### Exercise instructions
Every line below that holds the string "Burnley" should be copied.

### Data for processing
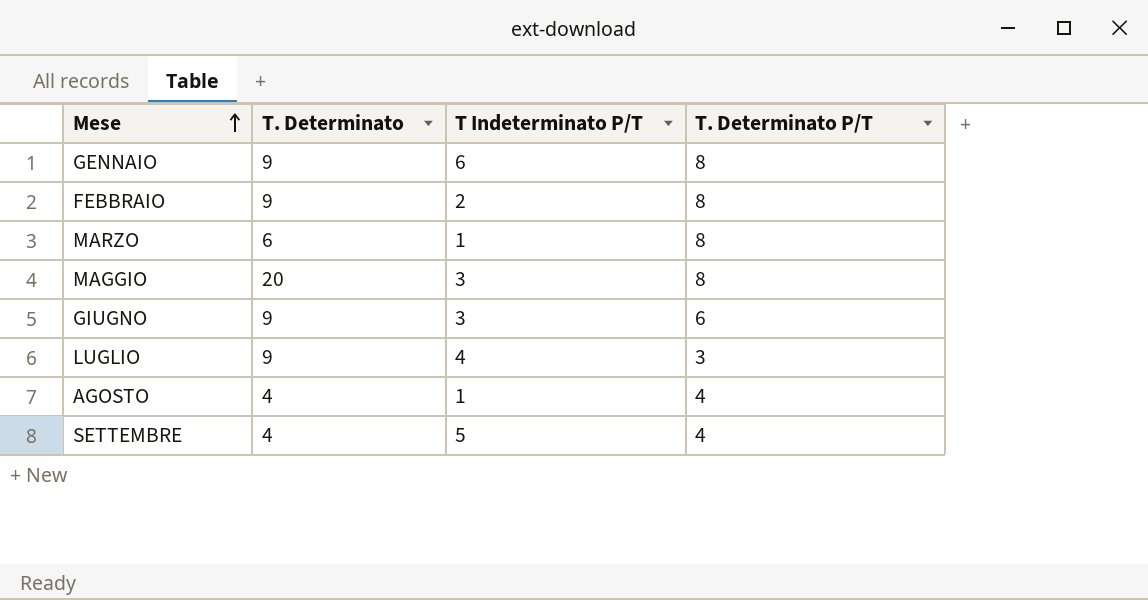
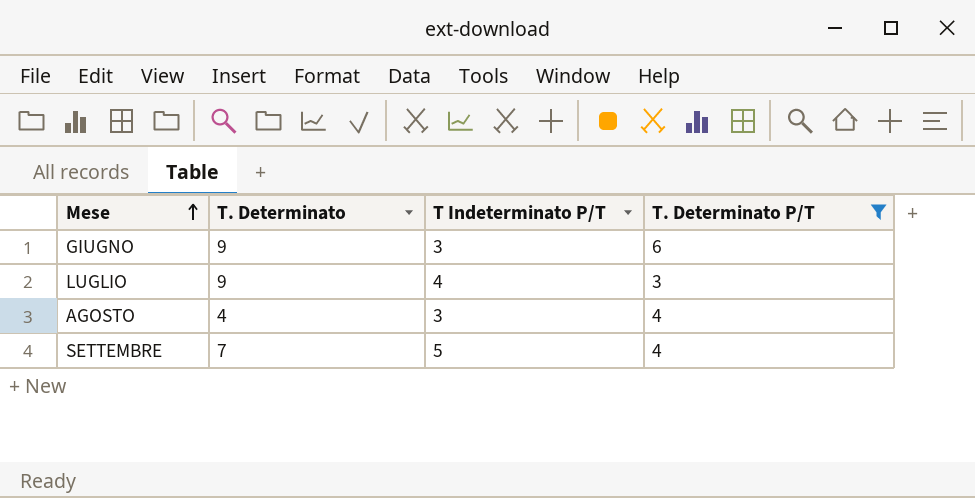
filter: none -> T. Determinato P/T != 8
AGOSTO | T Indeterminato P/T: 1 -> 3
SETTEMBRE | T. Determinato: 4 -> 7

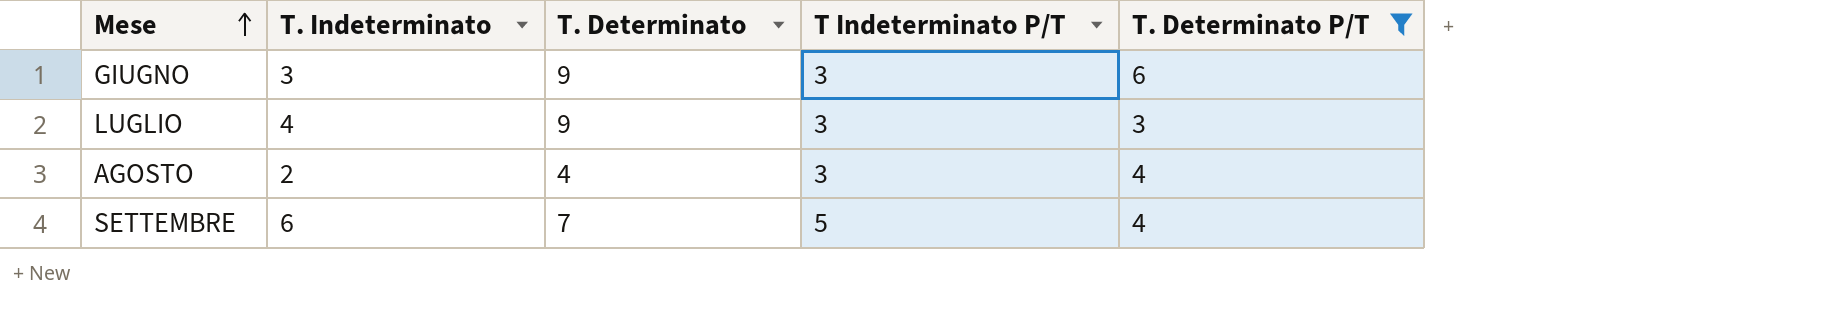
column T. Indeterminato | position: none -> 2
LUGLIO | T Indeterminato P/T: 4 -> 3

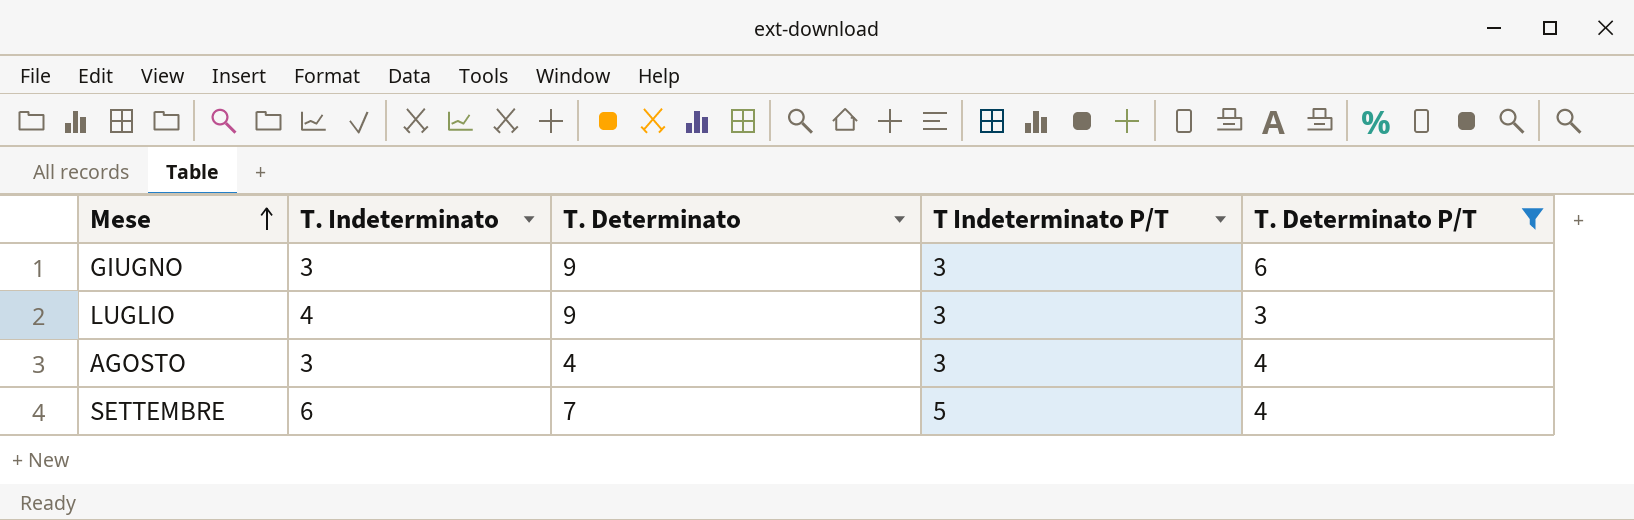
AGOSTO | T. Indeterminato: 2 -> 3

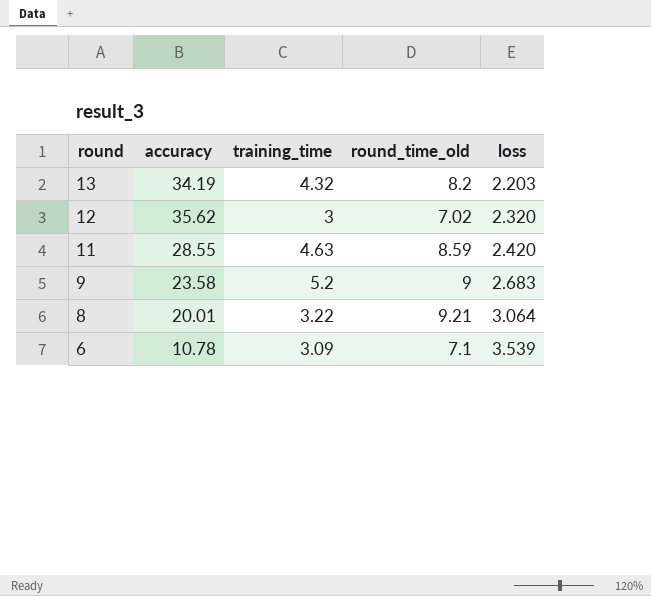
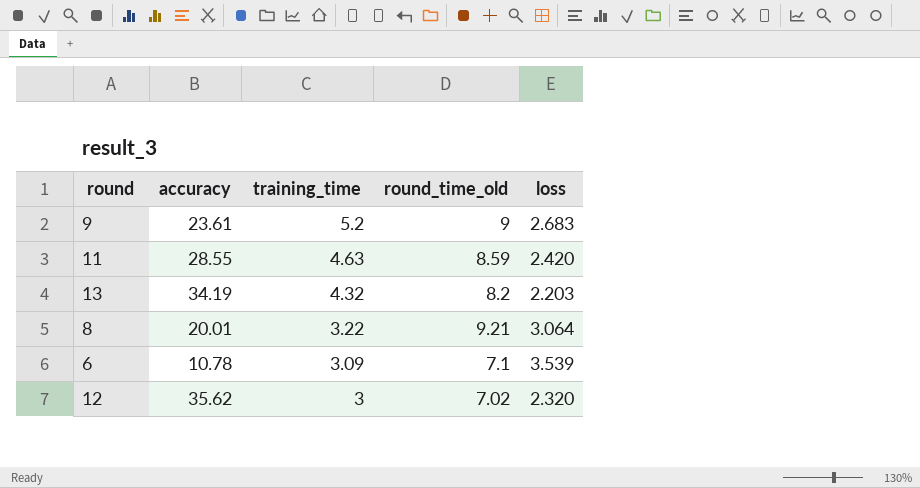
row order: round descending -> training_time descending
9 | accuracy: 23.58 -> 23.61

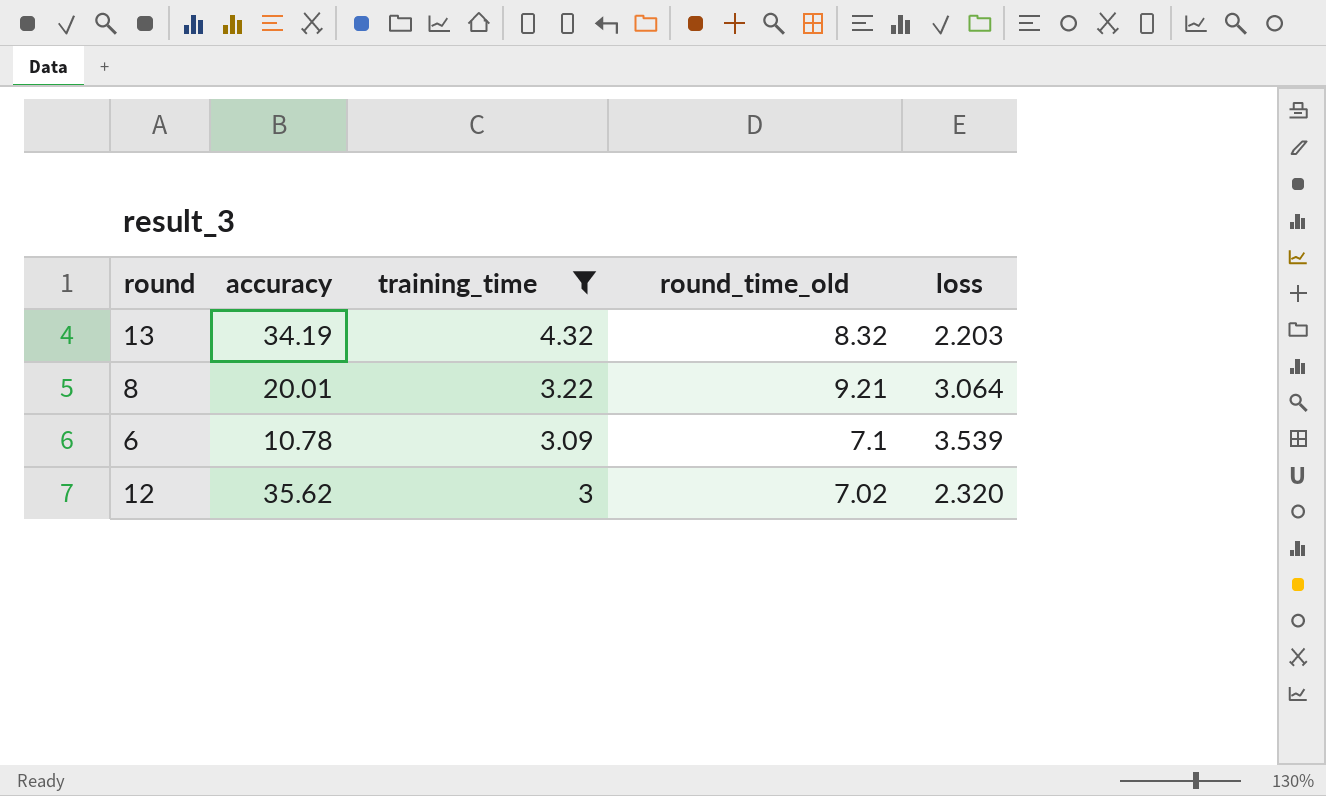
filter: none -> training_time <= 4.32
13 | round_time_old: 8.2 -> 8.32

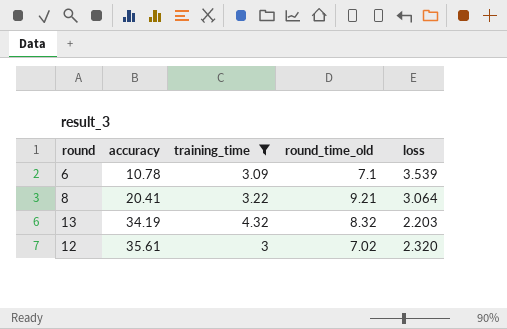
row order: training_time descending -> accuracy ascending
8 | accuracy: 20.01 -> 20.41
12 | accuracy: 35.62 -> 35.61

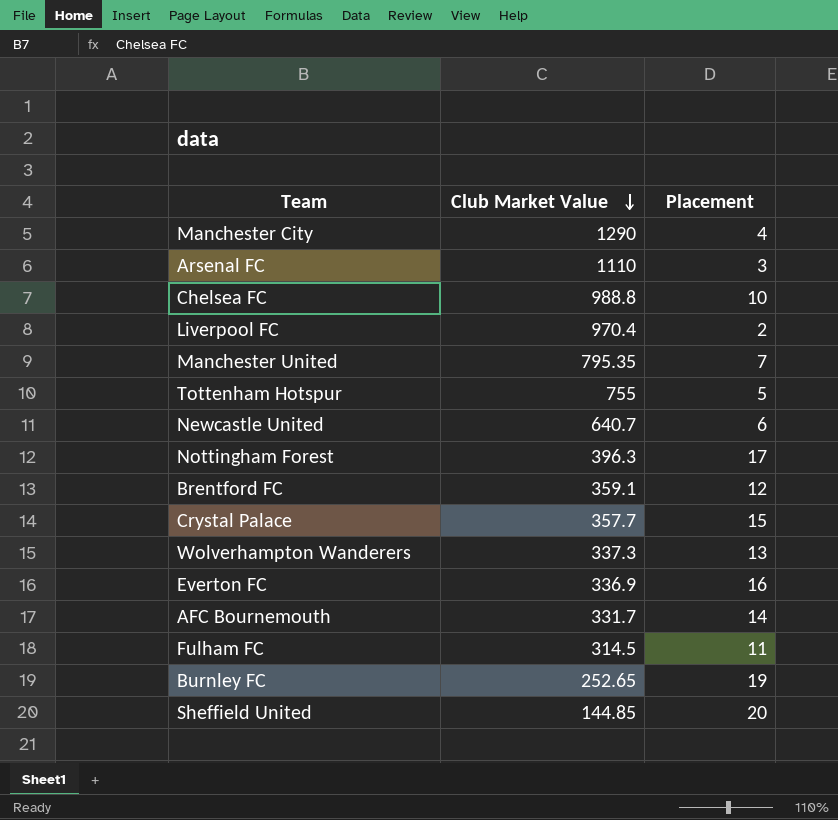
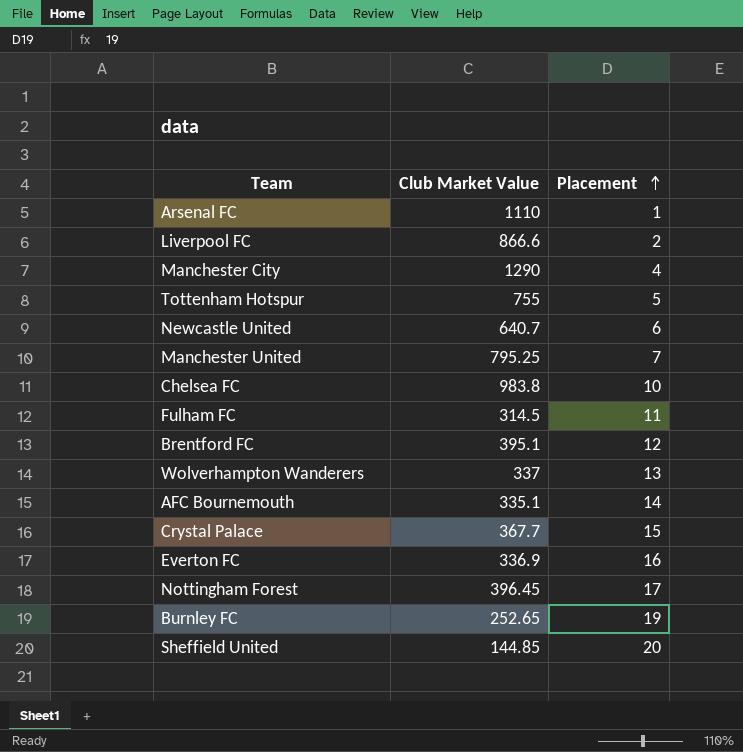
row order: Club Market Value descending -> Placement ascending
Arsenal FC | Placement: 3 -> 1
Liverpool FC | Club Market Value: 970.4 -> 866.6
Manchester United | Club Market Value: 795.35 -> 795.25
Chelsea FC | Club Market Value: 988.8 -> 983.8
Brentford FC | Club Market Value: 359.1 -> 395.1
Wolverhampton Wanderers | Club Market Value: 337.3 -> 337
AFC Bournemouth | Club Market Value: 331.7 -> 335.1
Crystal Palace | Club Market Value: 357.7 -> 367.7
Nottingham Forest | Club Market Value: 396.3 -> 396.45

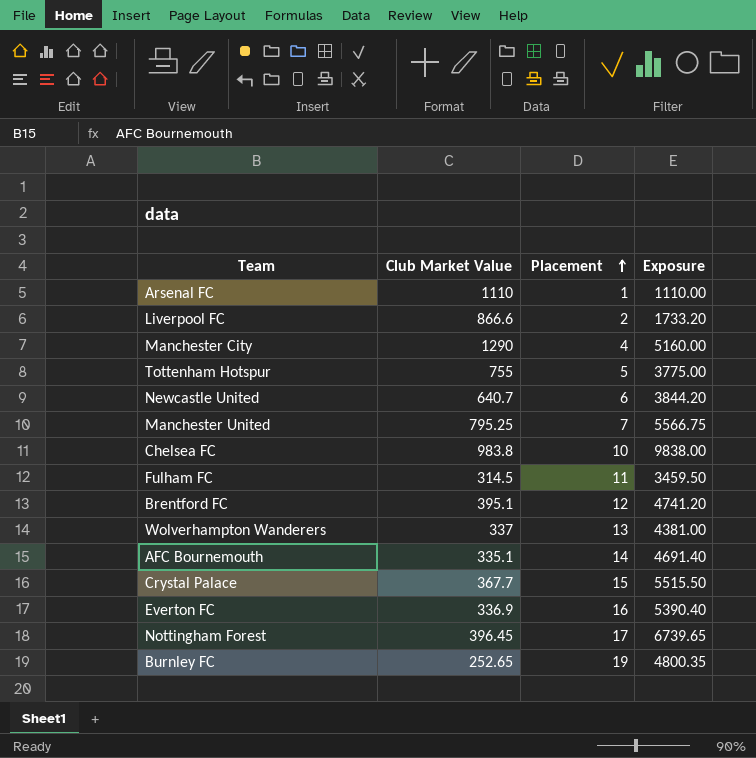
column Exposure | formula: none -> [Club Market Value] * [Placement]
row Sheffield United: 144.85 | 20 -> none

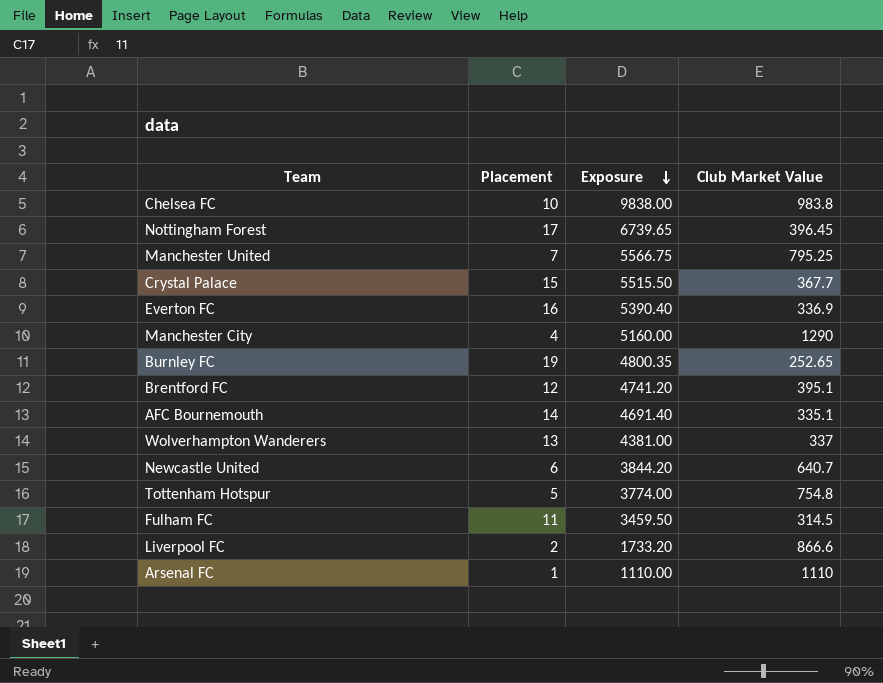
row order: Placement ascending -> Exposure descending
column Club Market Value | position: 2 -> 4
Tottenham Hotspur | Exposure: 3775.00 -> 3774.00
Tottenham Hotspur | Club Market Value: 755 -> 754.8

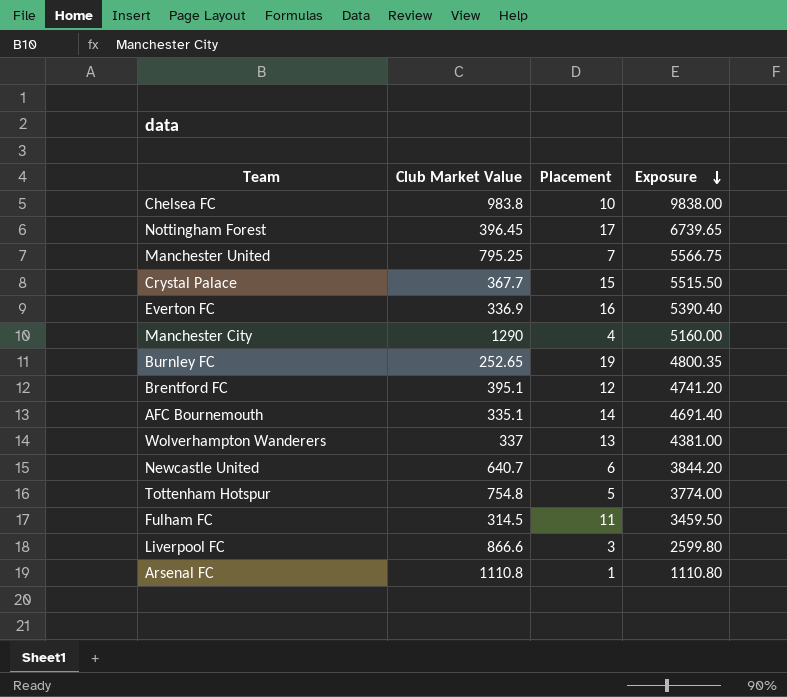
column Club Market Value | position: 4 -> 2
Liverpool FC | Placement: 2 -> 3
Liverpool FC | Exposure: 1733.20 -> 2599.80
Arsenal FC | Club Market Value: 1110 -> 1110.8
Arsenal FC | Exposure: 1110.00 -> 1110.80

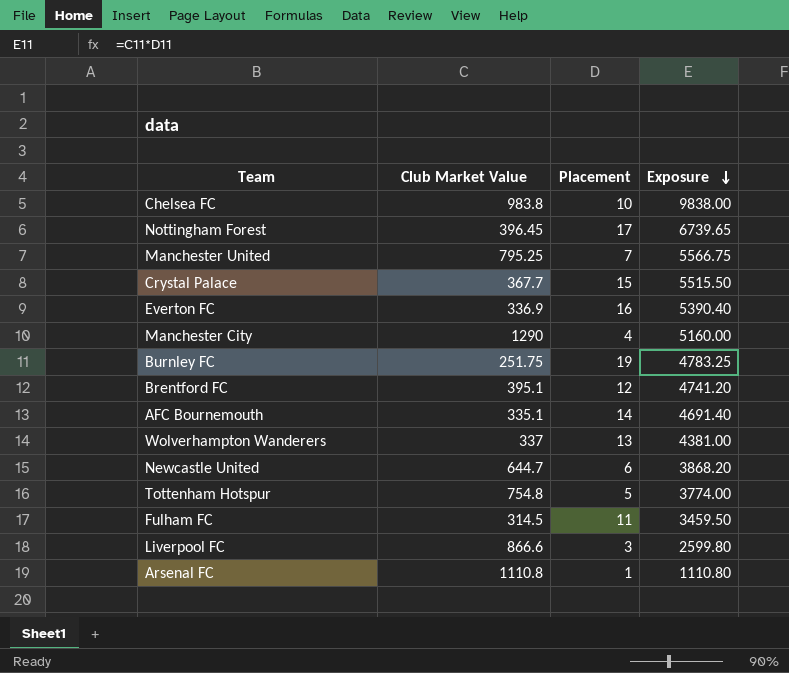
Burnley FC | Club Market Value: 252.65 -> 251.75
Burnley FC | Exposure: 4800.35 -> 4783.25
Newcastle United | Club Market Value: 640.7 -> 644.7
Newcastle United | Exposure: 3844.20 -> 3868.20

### Answer to this problem
Burnley FC | Club Market Value: 252.65 -> 251.75
Burnley FC | Exposure: 4800.35 -> 4783.25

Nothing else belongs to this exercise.